XLIFF, versioning or translation updates process (Diff Leverage step) - java

I am considering using XLIFF to standardize localization efforts within the enterprise.
I am very new to xliff and having done some research I figured the following general process to use it:
Extract strings from development project resources (.resx for .Net,
.properties for Java) - the good way to do it as I found is to use
Rainbow from Okapi Localization Toolbox - and use "Utilities =>
Translation Kit Creation" command
Then translate the extracted file, like it is described at
http://www.opentag.com/okapi/wiki/index.php?title=How_to_Translate_XLIFF_Documents
for example using Virtaal application
And finally convert the translated xliff back into original format (resx/properties) - which is possible to do with Rainbow as well "Utilities => Translation Kit Post-Processing"
So far everything is clear, however I would like to know what are the best practices when adding or modifying the string resources? I would prefer not to have all resources to be re-translated every time there is a new string added to the string resources in original format (resx/properties)

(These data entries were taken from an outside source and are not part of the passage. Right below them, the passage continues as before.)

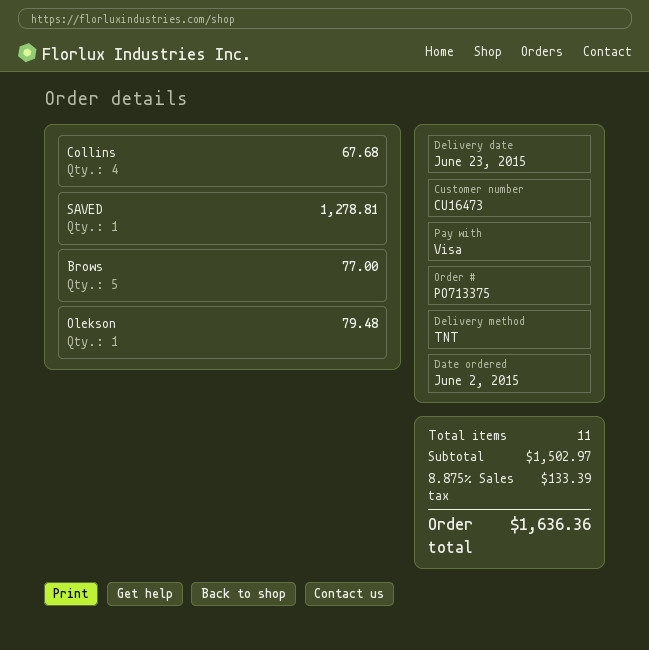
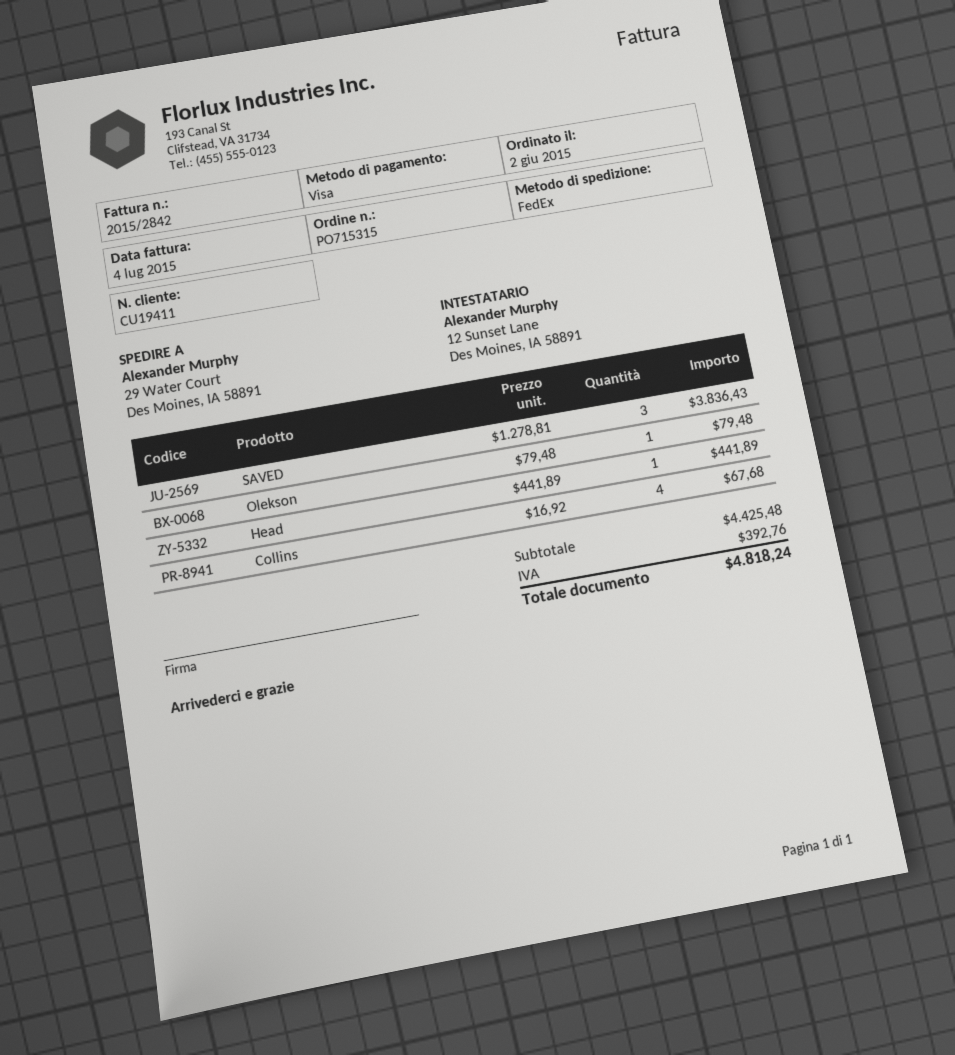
order number: PO713375 -> PO715315
customer number: CU16473 -> CU19411
shipping method: TNT -> FedEx
SAVED: 1 for 1278.81 -> 3 for 3836.43
Brows: 5 for 77.00 -> none
Head: none -> 1 for 441.89
subtotal: 1502.97 -> 4425.48
tax: 133.39 -> 392.76
total: 1636.36 -> 4818.24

That will be also great if there is a versioning support for the translations - so that multiple languages translations will be consolidated (provide the same set of strings) if they are marked with the same version. And version is updated when new string are added or existing strings are modified.
Is there a ready to use solution for this? Or is it something we will have to build on our own?
EDIT:
I found the Diff Leverage step in Okapi Rainbow's Pipeline library, but I have a difficulty to get it working. Here are two xliff files. First one was the first version of the resources that was translated in French, the second one is an file generated from new version of resources with the following changes:
1 string updated (AdminTitleResource is now Administration Resource)
1 string removed (HomeLinkResource is gone)
2 new strings added (Project and Company)
But running Diff Leverage pipeline doesn't produce a smart merge of the translations. Any ideas why?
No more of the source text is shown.